- _Dataset extract_:
- - -

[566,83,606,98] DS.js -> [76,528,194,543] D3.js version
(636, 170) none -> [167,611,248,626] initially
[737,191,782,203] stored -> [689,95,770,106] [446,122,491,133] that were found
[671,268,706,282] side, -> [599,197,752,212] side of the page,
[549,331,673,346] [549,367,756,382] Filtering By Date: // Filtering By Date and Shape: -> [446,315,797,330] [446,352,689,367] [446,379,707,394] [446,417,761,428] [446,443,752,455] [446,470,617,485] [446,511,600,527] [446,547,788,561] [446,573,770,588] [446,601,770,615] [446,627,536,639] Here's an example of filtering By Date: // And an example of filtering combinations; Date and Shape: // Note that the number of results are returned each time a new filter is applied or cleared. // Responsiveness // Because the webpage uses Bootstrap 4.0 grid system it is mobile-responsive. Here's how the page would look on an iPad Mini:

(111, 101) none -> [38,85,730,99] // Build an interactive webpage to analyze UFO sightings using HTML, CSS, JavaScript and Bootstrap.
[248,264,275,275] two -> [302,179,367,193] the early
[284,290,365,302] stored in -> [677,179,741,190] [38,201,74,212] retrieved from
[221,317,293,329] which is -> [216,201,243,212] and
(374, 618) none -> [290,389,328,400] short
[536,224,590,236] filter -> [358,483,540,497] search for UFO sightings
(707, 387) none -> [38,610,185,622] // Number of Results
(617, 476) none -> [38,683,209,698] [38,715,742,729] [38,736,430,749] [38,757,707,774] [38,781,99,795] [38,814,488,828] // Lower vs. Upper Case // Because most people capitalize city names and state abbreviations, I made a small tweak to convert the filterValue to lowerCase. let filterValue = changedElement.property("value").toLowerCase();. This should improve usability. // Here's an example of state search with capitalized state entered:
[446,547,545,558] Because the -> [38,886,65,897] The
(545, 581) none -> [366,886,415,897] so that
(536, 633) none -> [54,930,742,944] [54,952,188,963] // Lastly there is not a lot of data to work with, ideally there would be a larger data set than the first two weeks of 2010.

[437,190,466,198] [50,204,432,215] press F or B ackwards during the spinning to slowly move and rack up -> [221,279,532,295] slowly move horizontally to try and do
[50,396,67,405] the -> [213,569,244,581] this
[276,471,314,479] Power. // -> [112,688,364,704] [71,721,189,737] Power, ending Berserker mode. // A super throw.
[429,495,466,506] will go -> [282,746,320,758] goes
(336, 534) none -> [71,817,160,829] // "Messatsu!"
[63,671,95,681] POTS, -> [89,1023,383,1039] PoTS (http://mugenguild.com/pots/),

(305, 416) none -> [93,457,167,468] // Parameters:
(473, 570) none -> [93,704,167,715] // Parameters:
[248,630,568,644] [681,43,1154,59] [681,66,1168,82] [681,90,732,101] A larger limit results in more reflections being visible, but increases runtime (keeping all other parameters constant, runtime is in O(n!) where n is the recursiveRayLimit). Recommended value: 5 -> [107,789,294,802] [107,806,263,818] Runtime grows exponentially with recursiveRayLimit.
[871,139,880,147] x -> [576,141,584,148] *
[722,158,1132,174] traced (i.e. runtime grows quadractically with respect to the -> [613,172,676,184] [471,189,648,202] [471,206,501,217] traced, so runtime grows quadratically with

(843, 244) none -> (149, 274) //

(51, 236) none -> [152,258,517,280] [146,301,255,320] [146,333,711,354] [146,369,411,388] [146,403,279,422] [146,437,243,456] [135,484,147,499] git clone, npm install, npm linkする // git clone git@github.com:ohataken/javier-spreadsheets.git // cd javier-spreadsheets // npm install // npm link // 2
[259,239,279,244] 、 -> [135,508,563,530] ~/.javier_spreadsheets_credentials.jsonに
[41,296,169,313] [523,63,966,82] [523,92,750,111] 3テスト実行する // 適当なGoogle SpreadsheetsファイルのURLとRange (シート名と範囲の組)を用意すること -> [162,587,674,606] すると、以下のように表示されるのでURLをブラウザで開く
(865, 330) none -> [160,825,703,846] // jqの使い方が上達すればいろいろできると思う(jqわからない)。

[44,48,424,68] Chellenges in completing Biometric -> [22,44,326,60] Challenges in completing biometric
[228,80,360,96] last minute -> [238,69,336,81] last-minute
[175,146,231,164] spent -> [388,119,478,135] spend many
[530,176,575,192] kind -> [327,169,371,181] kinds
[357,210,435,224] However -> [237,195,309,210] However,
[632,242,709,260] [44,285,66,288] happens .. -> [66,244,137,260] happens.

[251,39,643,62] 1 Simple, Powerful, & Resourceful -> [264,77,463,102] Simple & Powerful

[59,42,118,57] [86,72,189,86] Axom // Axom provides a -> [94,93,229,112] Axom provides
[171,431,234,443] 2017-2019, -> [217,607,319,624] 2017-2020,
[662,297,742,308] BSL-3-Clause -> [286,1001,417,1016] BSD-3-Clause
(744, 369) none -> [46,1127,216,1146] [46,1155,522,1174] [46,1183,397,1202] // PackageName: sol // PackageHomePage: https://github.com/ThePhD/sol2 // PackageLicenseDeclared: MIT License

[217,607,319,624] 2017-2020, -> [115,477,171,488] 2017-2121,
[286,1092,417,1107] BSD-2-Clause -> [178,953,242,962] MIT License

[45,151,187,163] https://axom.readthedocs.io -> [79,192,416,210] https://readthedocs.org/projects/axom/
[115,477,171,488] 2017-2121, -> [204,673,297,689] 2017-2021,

- - -

- _The task_: For this exercise, all the data must be repeated exactly.

- _Answer to the problem_:
[566,83,606,98] DS.js -> [76,528,194,543] D3.js version
(636, 170) none -> [167,611,248,626] initially
[737,191,782,203] stored -> [689,95,770,106] [446,122,491,133] that were found
[671,268,706,282] side, -> [599,197,752,212] side of the page,
[549,331,673,346] [549,367,756,382] Filtering By Date: // Filtering By Date and Shape: -> [446,315,797,330] [446,352,689,367] [446,379,707,394] [446,417,761,428] [446,443,752,455] [446,470,617,485] [446,511,600,527] [446,547,788,561] [446,573,770,588] [446,601,770,615] [446,627,536,639] Here's an example of filtering By Date: // And an example of filtering combinations; Date and Shape: // Note that the number of results are returned each time a new filter is applied or cleared. // Responsiveness // Because the webpage uses Bootstrap 4.0 grid system it is mobile-responsive. Here's how the page would look on an iPad Mini:

(111, 101) none -> [38,85,730,99] // Build an interactive webpage to analyze UFO sightings using HTML, CSS, JavaScript and Bootstrap.
[248,264,275,275] two -> [302,179,367,193] the early
[284,290,365,302] stored in -> [677,179,741,190] [38,201,74,212] retrieved from
[221,317,293,329] which is -> [216,201,243,212] and
(374, 618) none -> [290,389,328,400] short
[536,224,590,236] filter -> [358,483,540,497] search for UFO sightings
(707, 387) none -> [38,610,185,622] // Number of Results
(617, 476) none -> [38,683,209,698] [38,715,742,729] [38,736,430,749] [38,757,707,774] [38,781,99,795] [38,814,488,828] // Lower vs. Upper Case // Because most people capitalize city names and state abbreviations, I made a small tweak to convert the filterValue to lowerCase. let filterValue = changedElement.property("value").toLowerCase();. This should improve usability. // Here's an example of state search with capitalized state entered:
[446,547,545,558] Because the -> [38,886,65,897] The
(545, 581) none -> [366,886,415,897] so that
(536, 633) none -> [54,930,742,944] [54,952,188,963] // Lastly there is not a lot of data to work with, ideally there would be a larger data set than the first two weeks of 2010.

[437,190,466,198] [50,204,432,215] press F or B ackwards during the spinning to slowly move and rack up -> [221,279,532,295] slowly move horizontally to try and do
[50,396,67,405] the -> [213,569,244,581] this
[276,471,314,479] Power. // -> [112,688,364,704] [71,721,189,737] Power, ending Berserker mode. // A super throw.
[429,495,466,506] will go -> [282,746,320,758] goes
(336, 534) none -> [71,817,160,829] // "Messatsu!"
[63,671,95,681] POTS, -> [89,1023,383,1039] PoTS (http://mugenguild.com/pots/),

(305, 416) none -> [93,457,167,468] // Parameters:
(473, 570) none -> [93,704,167,715] // Parameters:
[248,630,568,644] [681,43,1154,59] [681,66,1168,82] [681,90,732,101] A larger limit results in more reflections being visible, but increases runtime (keeping all other parameters constant, runtime is in O(n!) where n is the recursiveRayLimit). Recommended value: 5 -> [107,789,294,802] [107,806,263,818] Runtime grows exponentially with recursiveRayLimit.
[871,139,880,147] x -> [576,141,584,148] *
[722,158,1132,174] traced (i.e. runtime grows quadractically with respect to the -> [613,172,676,184] [471,189,648,202] [471,206,501,217] traced, so runtime grows quadratically with

(843, 244) none -> (149, 274) //

(51, 236) none -> [152,258,517,280] [146,301,255,320] [146,333,711,354] [146,369,411,388] [146,403,279,422] [146,437,243,456] [135,484,147,499] git clone, npm install, npm linkする // git clone git@github.com:ohataken/javier-spreadsheets.git // cd javier-spreadsheets // npm install // npm link // 2
[259,239,279,244] 、 -> [135,508,563,530] ~/.javier_spreadsheets_credentials.jsonに
[41,296,169,313] [523,63,966,82] [523,92,750,111] 3テスト実行する // 適当なGoogle SpreadsheetsファイルのURLとRange (シート名と範囲の組)を用意すること -> [162,587,674,606] すると、以下のように表示されるのでURLをブラウザで開く
(865, 330) none -> [160,825,703,846] // jqの使い方が上達すればいろいろできると思う(jqわからない)。

[44,48,424,68] Chellenges in completing Biometric -> [22,44,326,60] Challenges in completing biometric
[228,80,360,96] last minute -> [238,69,336,81] last-minute
[175,146,231,164] spent -> [388,119,478,135] spend many
[530,176,575,192] kind -> [327,169,371,181] kinds
[357,210,435,224] However -> [237,195,309,210] However,
[632,242,709,260] [44,285,66,288] happens .. -> [66,244,137,260] happens.

[251,39,643,62] 1 Simple, Powerful, & Resourceful -> [264,77,463,102] Simple & Powerful

[59,42,118,57] [86,72,189,86] Axom // Axom provides a -> [94,93,229,112] Axom provides
[171,431,234,443] 2017-2019, -> [217,607,319,624] 2017-2020,
[662,297,742,308] BSL-3-Clause -> [286,1001,417,1016] BSD-3-Clause
(744, 369) none -> [46,1127,216,1146] [46,1155,522,1174] [46,1183,397,1202] // PackageName: sol // PackageHomePage: https://github.com/ThePhD/sol2 // PackageLicenseDeclared: MIT License

[217,607,319,624] 2017-2020, -> [115,477,171,488] 2017-2121,
[286,1092,417,1107] BSD-2-Clause -> [178,953,242,962] MIT License

[45,151,187,163] https://axom.readthedocs.io -> [79,192,416,210] https://readthedocs.org/projects/axom/
[115,477,171,488] 2017-2121, -> [204,673,297,689] 2017-2021,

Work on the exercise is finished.